The development of human tumors is associated with the abnormal expression of various functional genes, and a massive tumor-based database needs to be deeply mined. Based on a multigene prediction model, access to urgent prognosis of patients has become possible.

Materials and Methods

We selected three RNA expression profiles (GSE32863, GSE10072, and GSE43458) from the lung adenocarcinoma (LUAD) database of the Gene Expression Omnibus (GEO) and analyzed the differentially expressed genes (DEGs) between tumor and normal tissue using GEO2R program. After that, we analyzed the transcriptome data of 479 LUAD samples (54 normal tissue samples and 425 cancer tissue samples) and their clinical follow-up data from the (TCGA) database. Kaplan–Meier (KM) curve and receiver operating characteristic (ROC) were used to assess the prediction model. Multivariate Cox analysis was used to identify independent predictors. TCGA pancreatic adenocarcinoma datasets were used to establish a nomogram model.

Results

We found 98 significantly prognosis-related genes using KM and COX analysis, among which six genes were found to be the DEGs in GEO. Using multivariate analysis, it was found that a single gene could not be used as an independent predictor of prognosis. However, the risk score calculated by weighting these six genes could serve as an independent prognosis predictor. COX analysis performed with multiple covariates such as age, gender, tumor stage, and TNM typing showed that risk score could still be utilized as an independent risk factor for patient survival rate (p = 0.013) and had an applicable reliability (area under the curve, AUC = 0.665).

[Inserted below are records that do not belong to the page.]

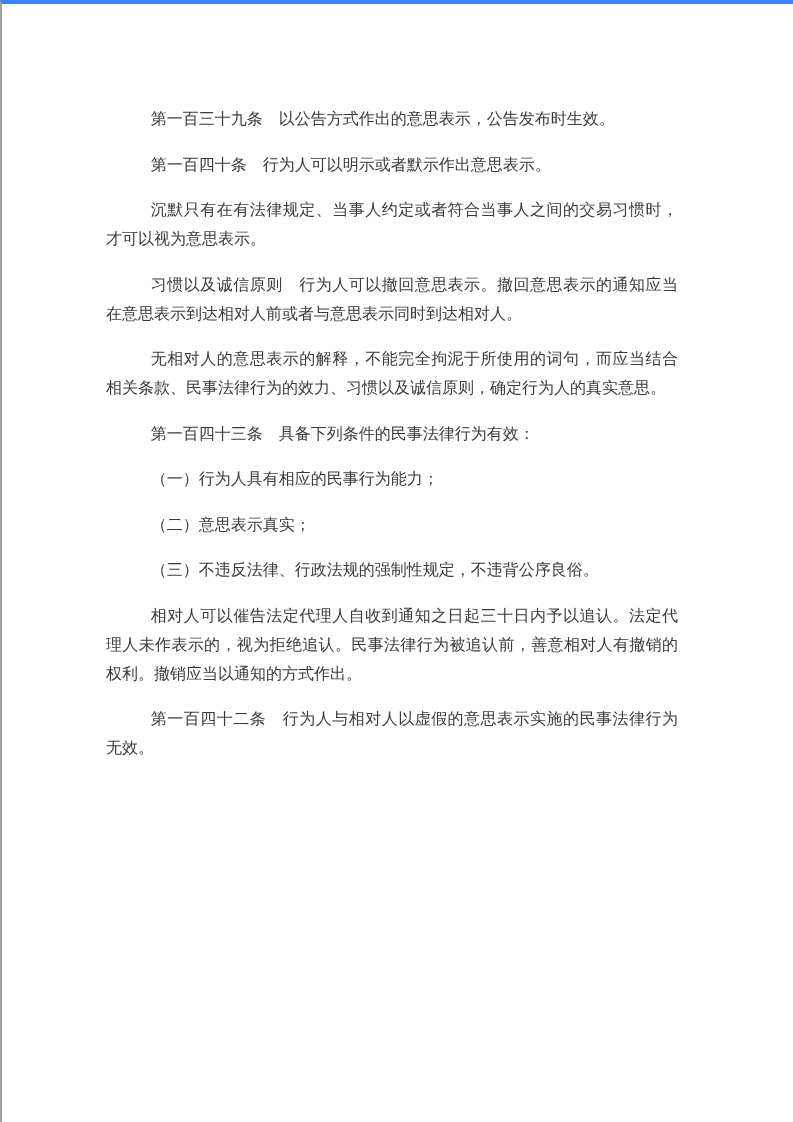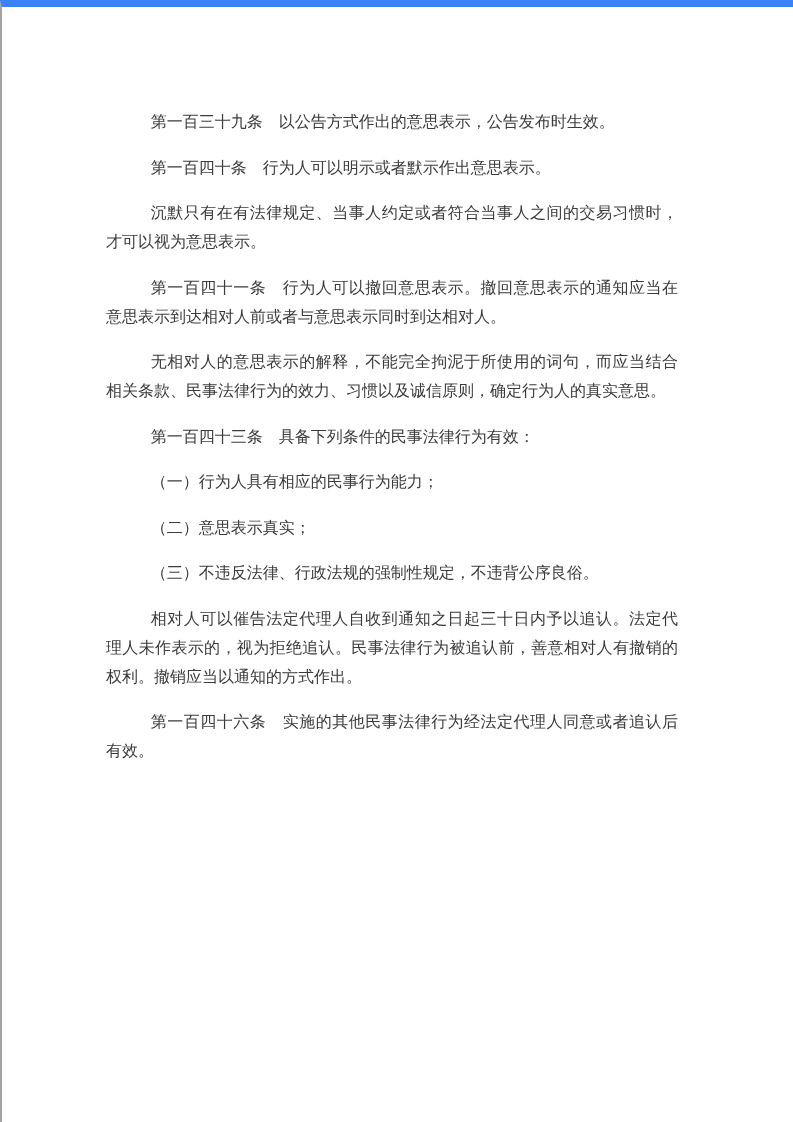"第一百三十九条 以公告方式作出的意思表示，公告发布时生效。" .page { border-top: 7px solid #3b82f6 -> 4px solid #3b82f6 }
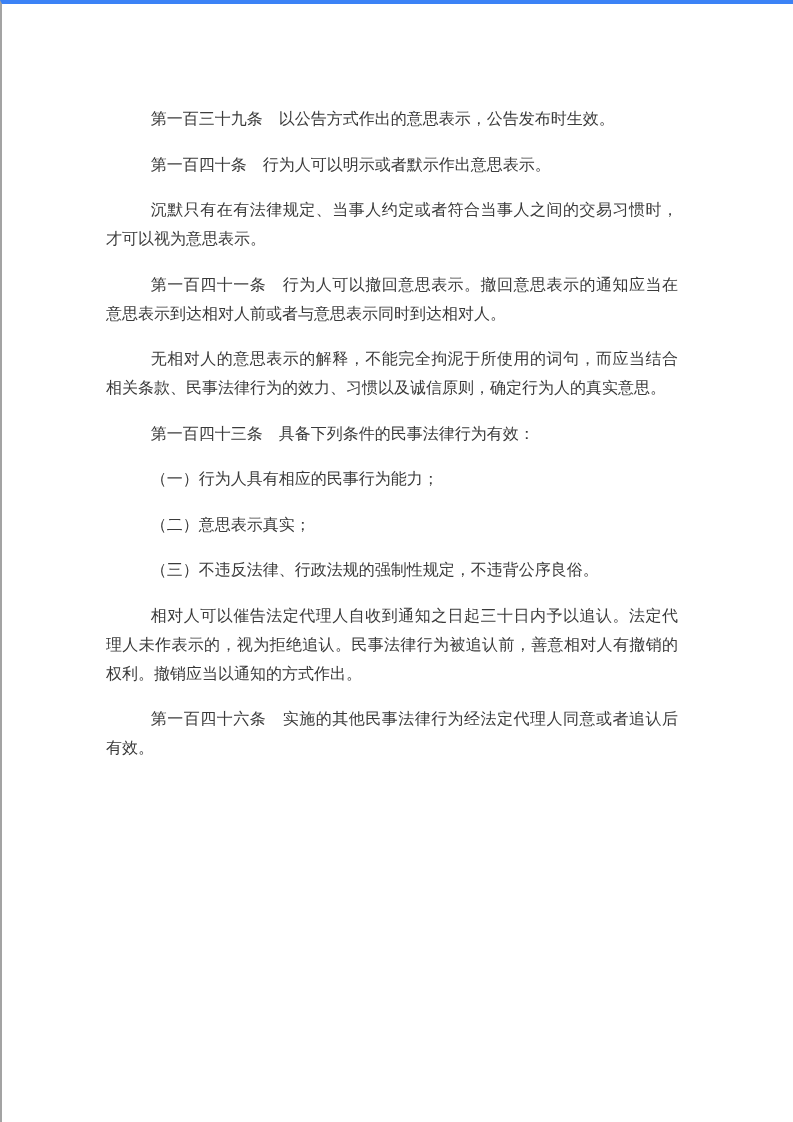"第一百四十一条" p { text: 第一百四十一条 -> 习惯以及诚信原则 }
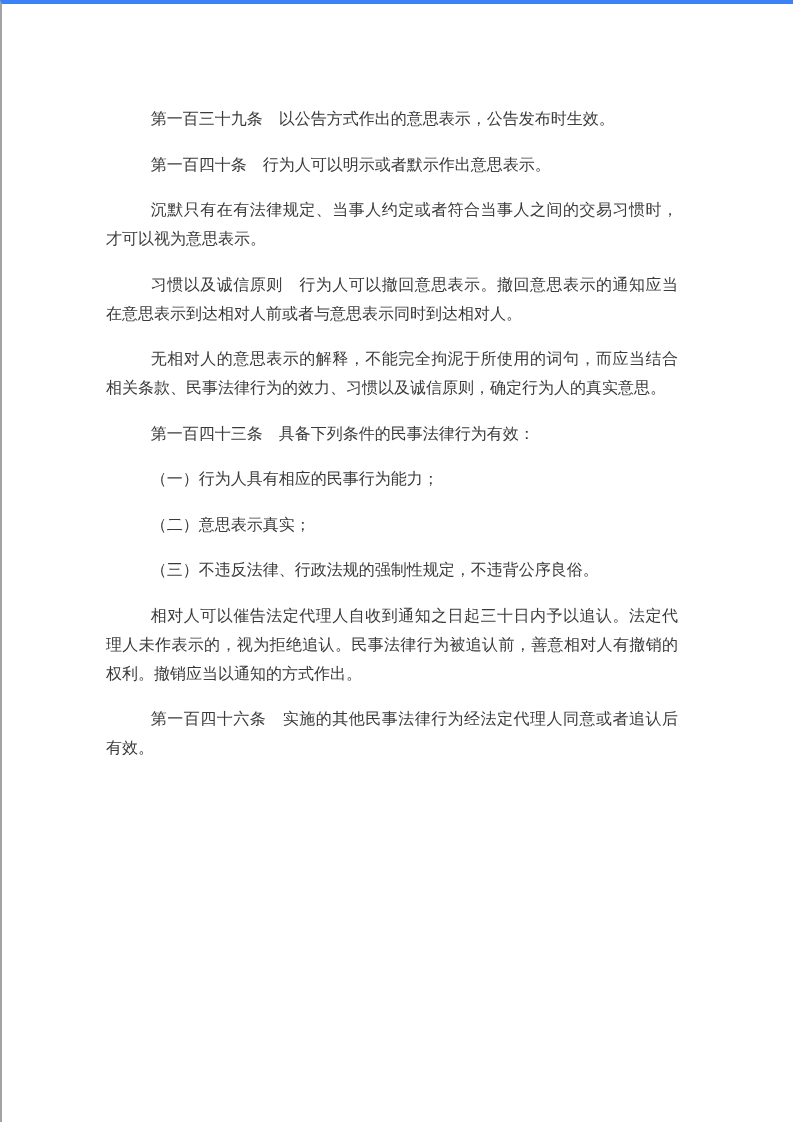"第一百四十六条 实施的其他民事法律行为经法定代理人同意或者追认后有效。" p { text: 六条　实施的其他民事法律行为经法定代理人同意或者追认后有 -> 二条　行为人与相对人以虚假的意思表示实施的民事法律行为无 }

By combining risk score and various clinical features, the nomogram model was constructed, which had been proven to have high consistency for the prediction of 3- and 5-year survival rate (concordance = 0.751) and high accuracy as tested by ROC (AUC = 0.71;AUC = 0.708).

Conclusion

We proposed a method to predict the prognosis of LUAD by weighting multiple genes and constructed a nomogram model suitable for the prognostic evaluation of LUAD, which could provide a new tool for the identification of therapeutic targets and the efficacy evaluation of LUAD.